◆ WHAT THIS TASK INVOLVES ◆
Beginning with the line that contains "the tip's/trick's README.md" in the material below, print each line exactly until the line that contains "2. Build the" has been printed, then stop.

◆ DATA EXCERPTS ◆

'''

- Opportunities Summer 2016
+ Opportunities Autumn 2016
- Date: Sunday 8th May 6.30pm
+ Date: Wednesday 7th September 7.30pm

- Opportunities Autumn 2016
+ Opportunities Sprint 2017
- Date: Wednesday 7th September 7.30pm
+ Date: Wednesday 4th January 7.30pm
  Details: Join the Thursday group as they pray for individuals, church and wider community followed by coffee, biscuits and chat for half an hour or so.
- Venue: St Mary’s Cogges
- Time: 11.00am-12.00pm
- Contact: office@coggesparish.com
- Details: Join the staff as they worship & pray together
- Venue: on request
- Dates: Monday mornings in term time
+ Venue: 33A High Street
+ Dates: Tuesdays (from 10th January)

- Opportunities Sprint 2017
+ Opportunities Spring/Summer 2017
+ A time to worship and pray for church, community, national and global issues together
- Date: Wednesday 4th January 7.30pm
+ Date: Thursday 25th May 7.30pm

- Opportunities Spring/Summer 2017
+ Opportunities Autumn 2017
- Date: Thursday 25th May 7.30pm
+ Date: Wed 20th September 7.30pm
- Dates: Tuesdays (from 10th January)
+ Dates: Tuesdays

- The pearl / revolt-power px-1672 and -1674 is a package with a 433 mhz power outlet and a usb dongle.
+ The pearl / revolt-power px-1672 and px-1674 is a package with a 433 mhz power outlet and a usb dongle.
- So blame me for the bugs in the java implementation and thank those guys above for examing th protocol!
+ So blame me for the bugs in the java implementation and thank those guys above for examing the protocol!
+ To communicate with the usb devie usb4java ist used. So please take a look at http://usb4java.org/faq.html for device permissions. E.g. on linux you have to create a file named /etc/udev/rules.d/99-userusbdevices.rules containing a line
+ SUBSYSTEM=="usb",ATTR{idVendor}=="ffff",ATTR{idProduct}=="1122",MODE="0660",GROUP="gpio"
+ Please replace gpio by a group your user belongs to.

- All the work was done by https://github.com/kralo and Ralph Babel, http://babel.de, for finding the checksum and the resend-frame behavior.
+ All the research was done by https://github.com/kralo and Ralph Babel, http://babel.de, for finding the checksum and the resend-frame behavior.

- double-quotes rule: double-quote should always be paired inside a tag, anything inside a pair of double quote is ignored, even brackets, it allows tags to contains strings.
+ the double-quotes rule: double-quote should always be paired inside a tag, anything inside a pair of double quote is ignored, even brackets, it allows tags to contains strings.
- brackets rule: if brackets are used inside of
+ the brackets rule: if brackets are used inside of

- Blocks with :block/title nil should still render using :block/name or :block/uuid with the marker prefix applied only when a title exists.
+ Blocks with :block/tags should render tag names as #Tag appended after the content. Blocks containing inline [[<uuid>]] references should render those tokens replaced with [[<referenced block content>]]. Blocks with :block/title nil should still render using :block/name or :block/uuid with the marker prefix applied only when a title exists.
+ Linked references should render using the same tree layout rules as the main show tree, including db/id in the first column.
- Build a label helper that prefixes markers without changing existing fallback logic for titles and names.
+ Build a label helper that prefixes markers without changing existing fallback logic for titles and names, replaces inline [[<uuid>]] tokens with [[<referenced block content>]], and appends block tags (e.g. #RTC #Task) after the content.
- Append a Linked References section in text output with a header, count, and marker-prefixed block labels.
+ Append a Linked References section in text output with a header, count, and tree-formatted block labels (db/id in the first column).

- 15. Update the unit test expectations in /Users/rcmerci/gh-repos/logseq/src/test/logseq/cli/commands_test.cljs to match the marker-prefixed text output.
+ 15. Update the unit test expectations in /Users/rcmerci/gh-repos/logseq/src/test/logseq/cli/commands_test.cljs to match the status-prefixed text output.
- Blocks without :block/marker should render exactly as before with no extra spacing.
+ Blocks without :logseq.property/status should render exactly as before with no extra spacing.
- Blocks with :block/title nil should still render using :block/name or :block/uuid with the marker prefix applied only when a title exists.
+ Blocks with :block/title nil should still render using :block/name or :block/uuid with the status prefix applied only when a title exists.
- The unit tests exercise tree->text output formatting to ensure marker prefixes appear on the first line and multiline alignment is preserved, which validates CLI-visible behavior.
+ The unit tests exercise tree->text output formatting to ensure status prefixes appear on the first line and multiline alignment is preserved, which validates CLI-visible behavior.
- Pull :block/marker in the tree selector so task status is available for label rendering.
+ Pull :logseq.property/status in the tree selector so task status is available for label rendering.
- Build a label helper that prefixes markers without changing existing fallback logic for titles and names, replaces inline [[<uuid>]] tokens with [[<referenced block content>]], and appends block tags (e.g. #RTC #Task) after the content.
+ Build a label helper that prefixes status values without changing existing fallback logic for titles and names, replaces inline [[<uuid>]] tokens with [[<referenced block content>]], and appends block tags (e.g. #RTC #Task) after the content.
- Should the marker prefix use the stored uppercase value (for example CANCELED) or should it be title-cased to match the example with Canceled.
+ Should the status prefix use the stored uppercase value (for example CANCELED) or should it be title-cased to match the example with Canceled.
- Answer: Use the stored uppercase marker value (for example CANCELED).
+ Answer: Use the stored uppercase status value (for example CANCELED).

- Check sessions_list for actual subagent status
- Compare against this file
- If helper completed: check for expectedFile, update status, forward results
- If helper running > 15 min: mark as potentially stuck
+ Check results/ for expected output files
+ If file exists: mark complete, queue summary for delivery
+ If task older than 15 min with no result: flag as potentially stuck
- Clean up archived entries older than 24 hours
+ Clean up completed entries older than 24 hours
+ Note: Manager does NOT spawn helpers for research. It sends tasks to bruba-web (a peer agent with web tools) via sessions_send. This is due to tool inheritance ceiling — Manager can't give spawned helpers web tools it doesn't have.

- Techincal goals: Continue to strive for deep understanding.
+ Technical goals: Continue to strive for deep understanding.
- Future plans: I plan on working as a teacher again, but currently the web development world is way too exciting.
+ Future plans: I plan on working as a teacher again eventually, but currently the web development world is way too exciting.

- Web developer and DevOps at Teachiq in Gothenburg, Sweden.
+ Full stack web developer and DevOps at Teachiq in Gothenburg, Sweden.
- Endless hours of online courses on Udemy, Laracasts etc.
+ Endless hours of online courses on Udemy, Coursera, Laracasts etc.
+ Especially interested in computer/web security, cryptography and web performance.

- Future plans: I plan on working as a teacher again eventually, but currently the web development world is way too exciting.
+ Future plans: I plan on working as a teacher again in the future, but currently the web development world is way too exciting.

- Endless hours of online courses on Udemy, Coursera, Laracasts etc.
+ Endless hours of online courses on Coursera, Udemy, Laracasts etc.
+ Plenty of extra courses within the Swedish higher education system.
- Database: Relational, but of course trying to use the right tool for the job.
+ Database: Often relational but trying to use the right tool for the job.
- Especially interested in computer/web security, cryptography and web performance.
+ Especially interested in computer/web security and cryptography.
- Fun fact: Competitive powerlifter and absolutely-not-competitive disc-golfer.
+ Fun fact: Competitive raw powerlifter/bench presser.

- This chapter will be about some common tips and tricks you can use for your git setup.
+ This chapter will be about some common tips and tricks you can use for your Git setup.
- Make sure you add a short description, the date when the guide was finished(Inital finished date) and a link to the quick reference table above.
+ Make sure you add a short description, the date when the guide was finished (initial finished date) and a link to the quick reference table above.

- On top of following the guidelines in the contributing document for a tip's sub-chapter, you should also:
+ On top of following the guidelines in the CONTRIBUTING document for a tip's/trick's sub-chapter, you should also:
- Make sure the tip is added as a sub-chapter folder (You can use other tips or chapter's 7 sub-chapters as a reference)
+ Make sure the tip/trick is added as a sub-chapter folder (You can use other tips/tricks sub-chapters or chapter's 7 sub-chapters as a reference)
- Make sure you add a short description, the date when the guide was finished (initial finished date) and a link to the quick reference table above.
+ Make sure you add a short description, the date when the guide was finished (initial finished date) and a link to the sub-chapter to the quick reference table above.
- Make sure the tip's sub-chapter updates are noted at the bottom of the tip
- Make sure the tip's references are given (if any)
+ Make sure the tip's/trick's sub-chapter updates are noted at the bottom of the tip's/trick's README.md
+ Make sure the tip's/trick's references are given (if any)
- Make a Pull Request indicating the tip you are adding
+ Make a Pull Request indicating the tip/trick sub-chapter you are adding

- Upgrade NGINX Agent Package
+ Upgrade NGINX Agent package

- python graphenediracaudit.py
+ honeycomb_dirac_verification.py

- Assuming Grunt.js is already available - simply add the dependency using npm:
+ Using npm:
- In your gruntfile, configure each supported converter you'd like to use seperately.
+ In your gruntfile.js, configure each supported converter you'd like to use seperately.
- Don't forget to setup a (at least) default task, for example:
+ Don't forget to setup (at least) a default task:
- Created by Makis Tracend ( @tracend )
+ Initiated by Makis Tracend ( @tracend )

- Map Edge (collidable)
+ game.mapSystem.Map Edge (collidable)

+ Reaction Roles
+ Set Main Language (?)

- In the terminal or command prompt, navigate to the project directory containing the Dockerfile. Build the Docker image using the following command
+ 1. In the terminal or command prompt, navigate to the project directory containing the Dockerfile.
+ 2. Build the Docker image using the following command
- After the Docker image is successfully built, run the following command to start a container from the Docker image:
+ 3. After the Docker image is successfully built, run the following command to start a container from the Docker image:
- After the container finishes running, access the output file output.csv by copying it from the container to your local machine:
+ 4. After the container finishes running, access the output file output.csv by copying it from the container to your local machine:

'''

◆ TASK OUTPUT ◆
+ Make sure the tip's/trick's sub-chapter updates are noted at the bottom of the tip's/trick's README.md
+ Make sure the tip's/trick's references are given (if any)
- Make a Pull Request indicating the tip you are adding
+ Make a Pull Request indicating the tip/trick sub-chapter you are adding

- Upgrade NGINX Agent Package
+ Upgrade NGINX Agent package

- python graphenediracaudit.py
+ honeycomb_dirac_verification.py

- Assuming Grunt.js is already available - simply add the dependency using npm:
+ Using npm:
- In your gruntfile, configure each supported converter you'd like to use seperately.
+ In your gruntfile.js, configure each supported converter you'd like to use seperately.
- Don't forget to setup a (at least) default task, for example:
+ Don't forget to setup (at least) a default task:
- Created by Makis Tracend ( @tracend )
+ Initiated by Makis Tracend ( @tracend )

- Map Edge (collidable)
+ game.mapSystem.Map Edge (collidable)

+ Reaction Roles
+ Set Main Language (?)

- In the terminal or command prompt, navigate to the project directory containing the Dockerfile. Build the Docker image using the following command
+ 1. In the terminal or command prompt, navigate to the project directory containing the Dockerfile.
+ 2. Build the Docker image using the following command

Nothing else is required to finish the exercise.